Parks & green spaces vital to a high quality of life for all in a sustainable Bristol
16th November 2017
Our city’s parks and green spaces are critical for realising this vision, both for our physical and mental health and our access to wildlife and nature. Parks also offer urban cooling, improve air quality and absorb carbon, so are an important contribution to Bristol’s 2050 carbon neutral target.
We understand that local authorities are under pressure in maintaining public services. Bristol City Council does not currently have access to the resources needed to deliver all the services that it currently provides. This is partly due to reductions in the central government grant and limitations on increases in council tax and other revenue-raising options.
The city’s parks service had been set a target to become ‘cost neutral’ by April 2019, i.e. with income at least covering spending. This was an ambitious target: the city’s parks currently have a net cost after income received of around £4.5 million a year, with around 15 months remaining. Bristol Parks Forum, a member of Bristol Green Capital Partnership, had suggested that the target was unrealistic, certainly within the timescale, citing similar conclusions drawn by a Parliamentary committee.

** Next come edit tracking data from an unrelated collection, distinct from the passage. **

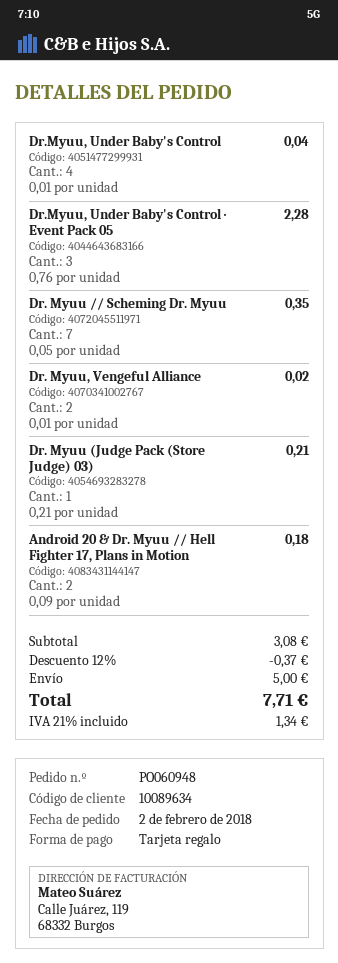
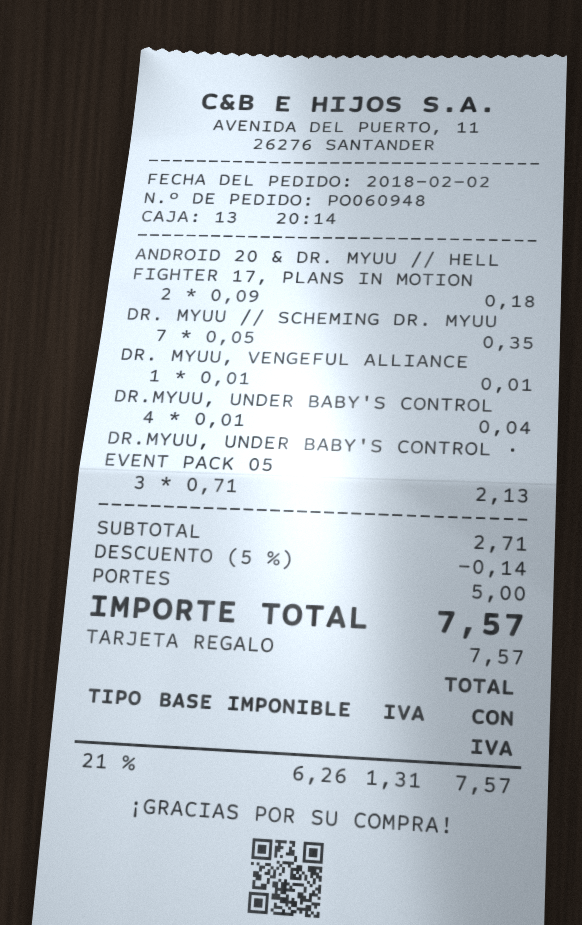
Dr.Myuu, Under Baby's Control · Event Pack 05: 3 x 0.76 = 2.28 -> 3 x 0.71 = 2.13
Dr. Myuu, Vengeful Alliance: 2 x 0.01 = 0.02 -> 1 x 0.01 = 0.01
Dr. Myuu (Judge Pack (Store Judge) 03): 1 x 0.21 = 0.21 -> none
subtotal: 3.08 -> 2.71
discount: 12% = 0.37 -> 5% = 0.14
tax: 21% = 1.34 -> 21% = 1.31
total: 7.71 -> 7.57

Bristol Parks Forum’s petition on the plans received sufficient support to be debated at Bristol City Council’s regular meeting of all the city’s councillors. In that debate, it was announced that the cost-neutral target would be replaced by an overall reduction of £2,867,000, rather than the £4,500,000 originally proposed.
This change has been welcomed by the Forum, but cuts still pose a risk to our parks and the storing up of much greater costs in the long-term. Avon Wildlife Trust – also Partnership members – have highlighted how our urban green spaces offer rich habitats for birds, mammals, insects and plant life, personal connections with nature close to people’s homes, and places to bring diverse communities together, as well as their role in attracting business and tourism to the city. They called for the impact that our parks have on people and nature to be fully recognised as options for their future are considered.
There are options for raising more income, and pursuit of these may require specialist commercial skills. Also, the potential scale of revenue-raising activity needed for cost neutrality in the short-term could risk our parks’ role as urban oases of nature and calm. Further options for raising income from other sources – for example, workplace parking and tourism levies have been discussed for Bristol in the past – might help to fund to our parks and green spaces could also be explored.
New models of delivery have been proposed, but the city will need to find an approach that works. It will inevitably take time to assess feasibility of other models, which are also likely to require securing funding from new sources. In any interim, funding above and beyond planned increases in income from parks may be needed.
Many active citizens in communities across the city are already deeply involved in looking after our parks and green spaces, with many ‘friends of’ parks and green spaces groups brought together in Bristol Parks Forum (and 9 parks’ friends groups also being Partnership members). New models may involve more volunteering, but a skilled core is still likely to be needed.
There is real potential to increase engagement in our city’s communities with our parks and green spaces and contribute to ensuring they flourish in future.
The Partnership can help to share insights and learnings from experiences of other cities facing similar challenges, and our member organisations can help explore the possibilities.
We encourage our member organisations to take part in the ongoing Council consultation, responding to the suggestions and offering up their own ideas, and so be part of the solution.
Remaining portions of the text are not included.